Neither of these specifically identifies the efficacy of Minecraft as a STEM teaching tool. One study suggests that Minecraft in the classroom improves social skills, but a direct survey of educators disputes that notion. The study goes on to posit why the mismatch might occur, but does not acknowledge that it simply may be that games like Minecraft do not, in fact, improve this area.

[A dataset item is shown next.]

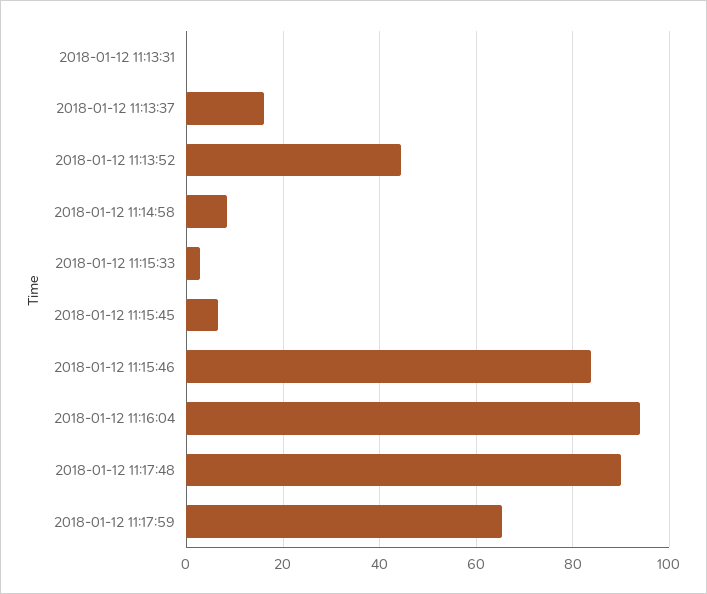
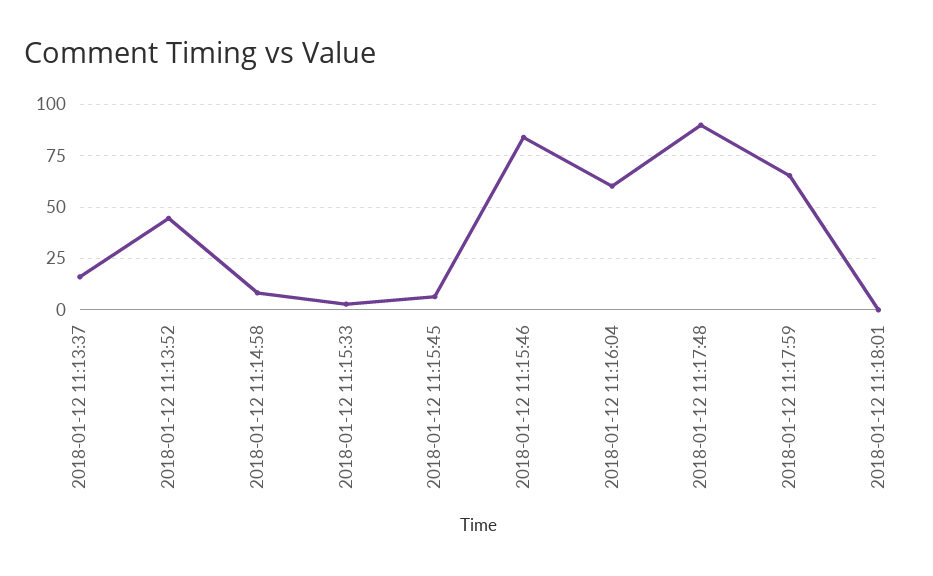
2018-01-12 11:13:31: 0 -> none
2018-01-12 11:16:04: 94 -> 60
2018-01-12 11:18:01: none -> 0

“Educators have been and will continue to be an important part of the development of Minecraft: Education Edition and have shared many anecdotal examples of breakthroughs in their classrooms since introducing Minecraft,” the Microsoft representative tells us. “The University of Maine is also currently embarking on a study specific to the effectiveness of Minecraft in the classroom, but no Minecraft-specific studies have been completed to date.”

Minecraft: Education Edition will be available to districts that subscribe to Office 365. Microsoft is targeting a $5 annual fee per student and a release in summer 2016 in time for the beginning of the school year in the fall.

 

Our Take
As medical professionals remind us, “The plural of anecdote is not data.” Thankfully, Microsoft’s engagement of The University of Maine is a crucial step that will help close that gap. Before the company can pitch the education community on the value of one of its biggest properties in the classroom, it must be prepared to provide direct, research-based, and peer-reviewed outcomes for its use.

Microsoft is picking up a ball that has already been in play and fumbled down the field for four years by someone else. Minecraft: Education Edition, while building on the work of MinecraftEdu must be a new initiative and constructed from the ground up.

Nothing should be assumed, and the fact that teachers have been using Minecraft in the classroom should not be mistaken for proof that it is valuable to do so. It is far too early to celebrate Minecraft’s place in our education system. It’s up to Microsoft to give us reason to do so.

As a gamer, I've watched my son play Minecraft, and I've played with him. I see enormous potential in its tools for learning. But as a parent, without evidence that implementing Minecraft in the classroom will improve my son's performance, I simply couldn't endorse it. I hope Microsoft is able to change my mind.